• Information
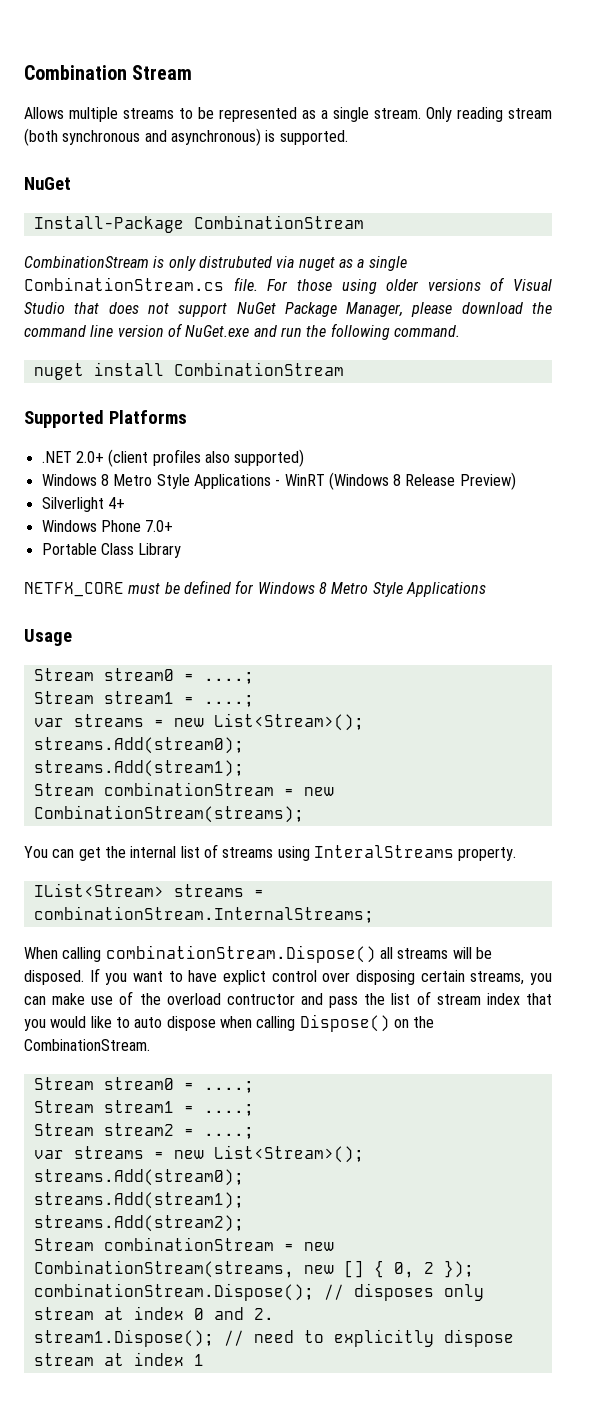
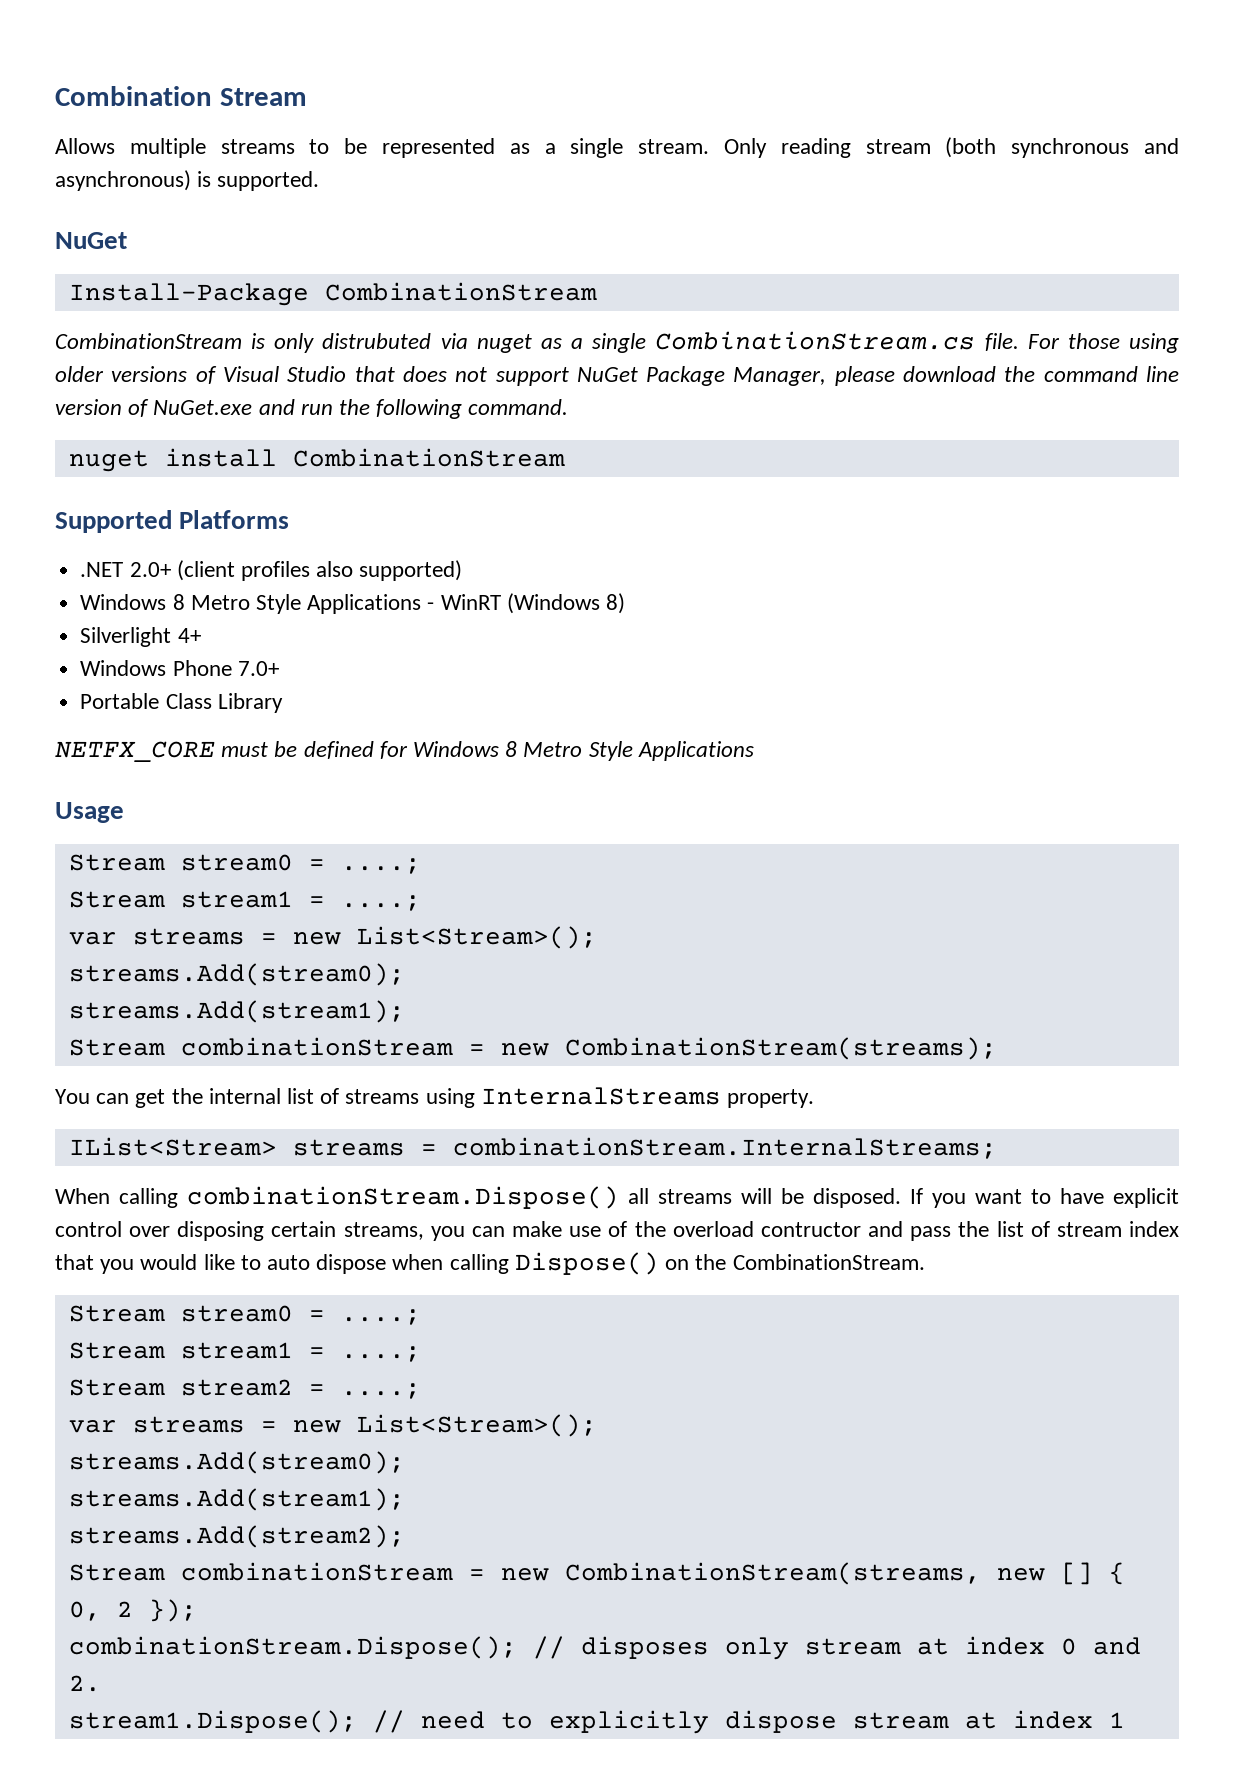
- Windows 8 Metro Style Applications - WinRT (Windows 8 Release Preview)
+ Windows 8 Metro Style Applications - WinRT (Windows 8)
- You can get the internal list of streams using InteralStreams property.
+ You can get the internal list of streams using InternalStreams property.
- If you want to have explict control over disposing certain streams, you can make use of the overload contructor and pass the list of stream index that you would like to auto dispose when calling Dispose() on the CombinationStream.
+ If you want to have explicit control over disposing certain streams, you can make use of the overload contructor and pass the list of stream index that you would like to auto dispose when calling Dispose() on the CombinationStream.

• Description of the task
All lines above containing the string "internal" are to be collected.

• Response for this exercise
- You can get the internal list of streams using InteralStreams property.
+ You can get the internal list of streams using InternalStreams property.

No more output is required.